_PROVIDED DATA_
******************************
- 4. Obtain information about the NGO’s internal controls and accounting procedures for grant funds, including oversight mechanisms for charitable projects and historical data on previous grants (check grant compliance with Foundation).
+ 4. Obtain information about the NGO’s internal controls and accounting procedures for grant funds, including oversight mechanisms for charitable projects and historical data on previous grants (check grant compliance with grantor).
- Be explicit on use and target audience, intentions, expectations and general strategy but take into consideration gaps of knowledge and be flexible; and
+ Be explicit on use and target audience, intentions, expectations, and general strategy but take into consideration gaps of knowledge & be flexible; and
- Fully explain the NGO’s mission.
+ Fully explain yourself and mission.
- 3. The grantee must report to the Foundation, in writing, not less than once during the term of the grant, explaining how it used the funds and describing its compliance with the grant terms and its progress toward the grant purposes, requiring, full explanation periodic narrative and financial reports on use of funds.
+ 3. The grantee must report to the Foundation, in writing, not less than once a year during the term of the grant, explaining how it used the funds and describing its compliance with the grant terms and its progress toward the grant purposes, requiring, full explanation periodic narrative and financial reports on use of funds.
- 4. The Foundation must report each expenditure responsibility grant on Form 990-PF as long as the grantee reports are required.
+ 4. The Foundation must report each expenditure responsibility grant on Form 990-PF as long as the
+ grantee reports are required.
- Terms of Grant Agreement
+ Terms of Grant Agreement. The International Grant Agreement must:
******************************
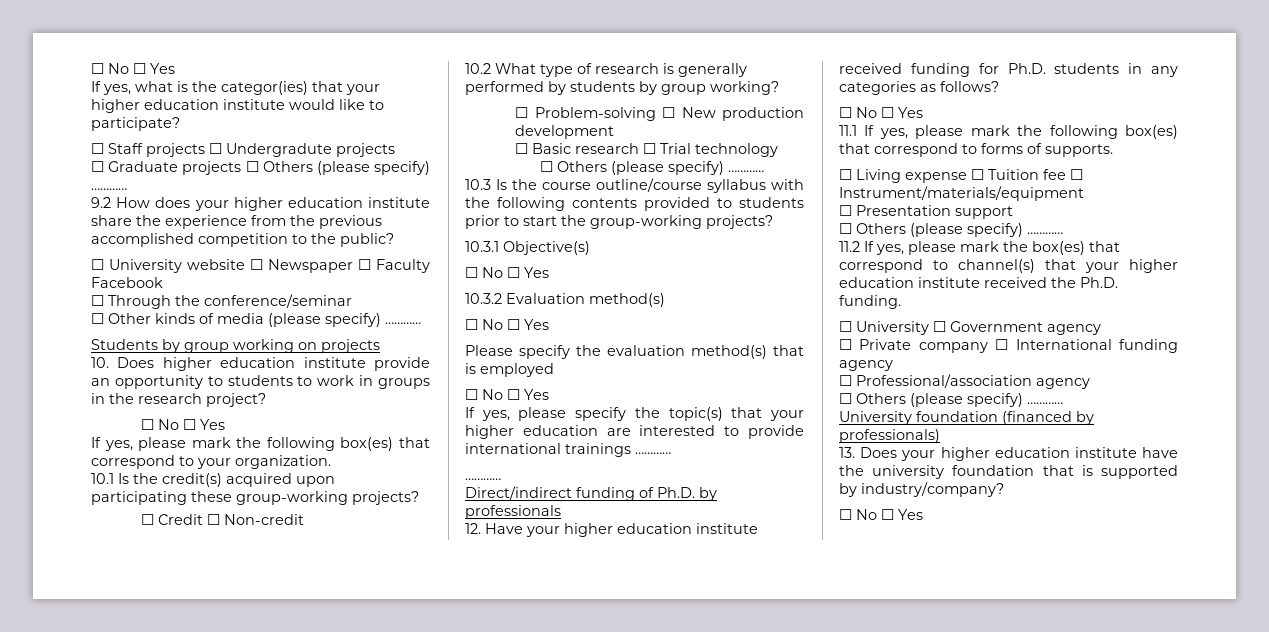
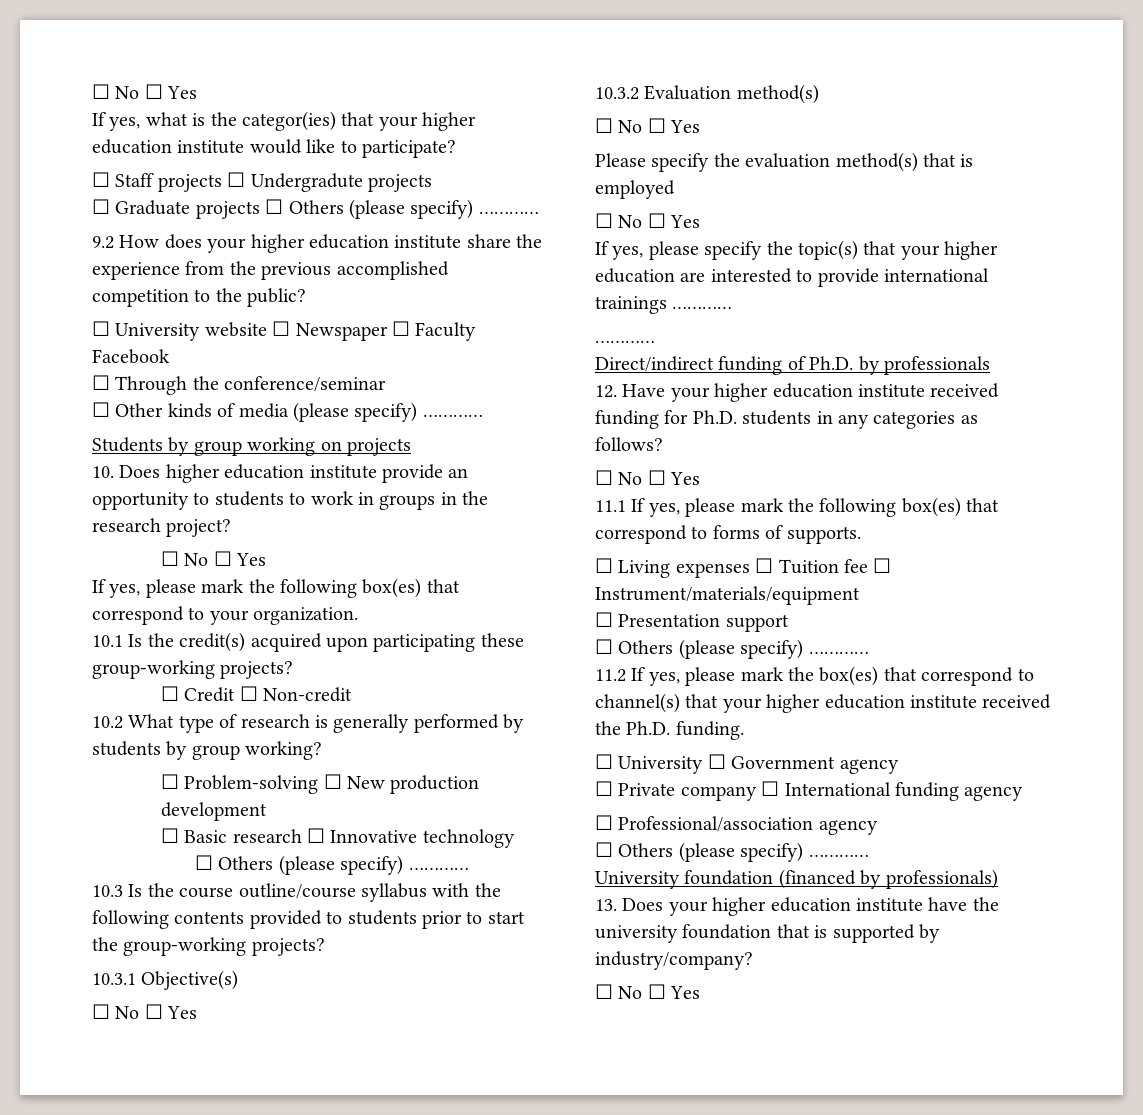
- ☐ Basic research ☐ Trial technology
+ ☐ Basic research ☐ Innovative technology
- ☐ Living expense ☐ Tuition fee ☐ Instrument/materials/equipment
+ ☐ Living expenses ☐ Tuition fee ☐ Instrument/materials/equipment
******************************
_EXERCISE DESCRIPTION_
Using the data above, print exactly the lines from the line that contains "yourself and mission." through the line that contains "of Grant Agreement.", with both included.

_WORKED SOLUTION_
+ Fully explain yourself and mission.
- 3. The grantee must report to the Foundation, in writing, not less than once during the term of the grant, explaining how it used the funds and describing its compliance with the grant terms and its progress toward the grant purposes, requiring, full explanation periodic narrative and financial reports on use of funds.
+ 3. The grantee must report to the Foundation, in writing, not less than once a year during the term of the grant, explaining how it used the funds and describing its compliance with the grant terms and its progress toward the grant purposes, requiring, full explanation periodic narrative and financial reports on use of funds.
- 4. The Foundation must report each expenditure responsibility grant on Form 990-PF as long as the grantee reports are required.
+ 4. The Foundation must report each expenditure responsibility grant on Form 990-PF as long as the
+ grantee reports are required.
- Terms of Grant Agreement
+ Terms of Grant Agreement. The International Grant Agreement must:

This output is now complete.